Introduction
On September 4, 2019, the Chief of the Communications Security Establishment (CSE) was provided directions on the implementation of the Avoiding Complicity in Mistreatment by Foreign Entities Act (ACMFEA) from the Governor in Council (GiC). This report responds to the requirement under the ACMFEA for CSE to report annually to the Minister of National Defence on the implementation of the GiC’s written directions, specifically:
This report responds to the ACMFEA’s requirement for CSE to report annually to the MND regarding the implementation of the GiC’s written directions, specifically:
- the disclosure of information to any foreign entity that would result in a substantial risk Footnote 1 of mistreatment of an individual
- the making of requests to any foreign entity for information that would result in a substantial risk of mistreatment of an individual
- the use of information that is likely to have been obtained through the mistreatment of an individual by a foreign entity
In addition to the requirements listed in the GiC’s Directions, CSE will continue to report on changes to internal policies and procedures, and the restriction of any arrangements due to concerns related to mistreatment.
This report covers the period of January 1, 2022 to December 31, 2022.
CSE information sharing practices and operational governance
Background
CSE has the authority to engage in arrangements with foreign entities for the purpose of furthering its mandate, including the sharing of information. This sharing must comply with Canada’s laws and legal obligations, Ministerial Orders, and CSE policies.

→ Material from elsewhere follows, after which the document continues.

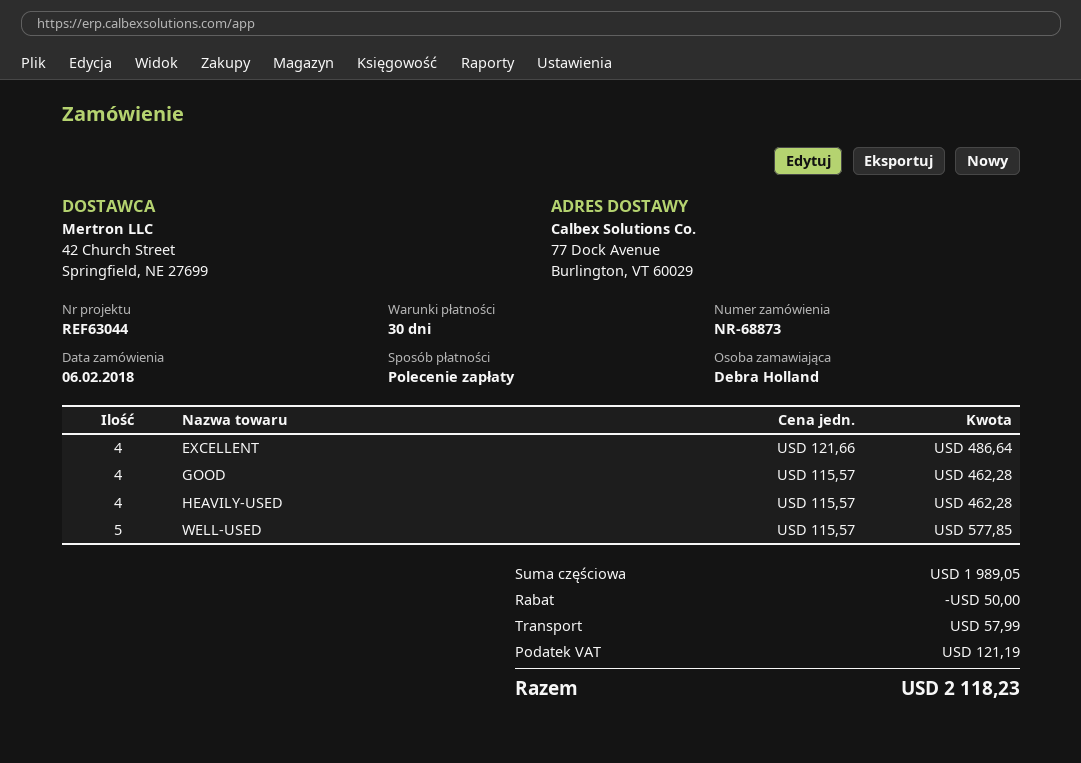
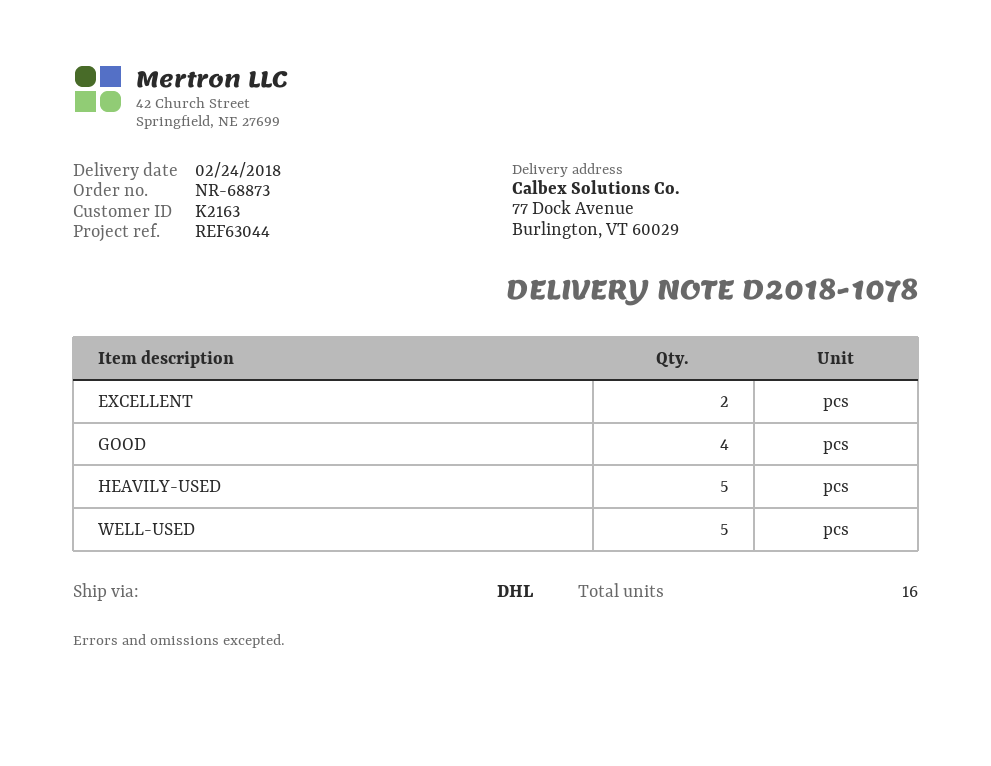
EXCELLENT: 4 -> 2
HEAVILY-USED: 4 -> 5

Mistreatment Risk Assessments (MRAs)
In accordance with the ACMFEA, CSE employs a formal and comprehensive methodology to assess the potential risk of mistreatment of individuals before sharing information with foreign entities.
These classified Mistreatment Risk Assessments (MRAs) are informed by human rights reporting from both government sources and non-governmental organizations, as well as open source and classified reporting. When performing MRAs, CSE:
- assesses the purpose of the information sharing
- verifies there are mistreatment risk management measures in existing information sharing arrangements
- reviews CSE’s internal records on the foreign entity under consideration
- consults other available Government of Canada assessments and reports related to the foreign entity
- assesses the anticipated effectiveness of risk mitigation measures
- evaluates a foreign entity’s compliance with past assurances, based on available information
CSE officials assess whether the risk of mistreatment in exchanging particular information with a foreign entity is low, medium, high or substantial by considering the likelihood that action may be taken against an individual, and the potential overall impact of any such action.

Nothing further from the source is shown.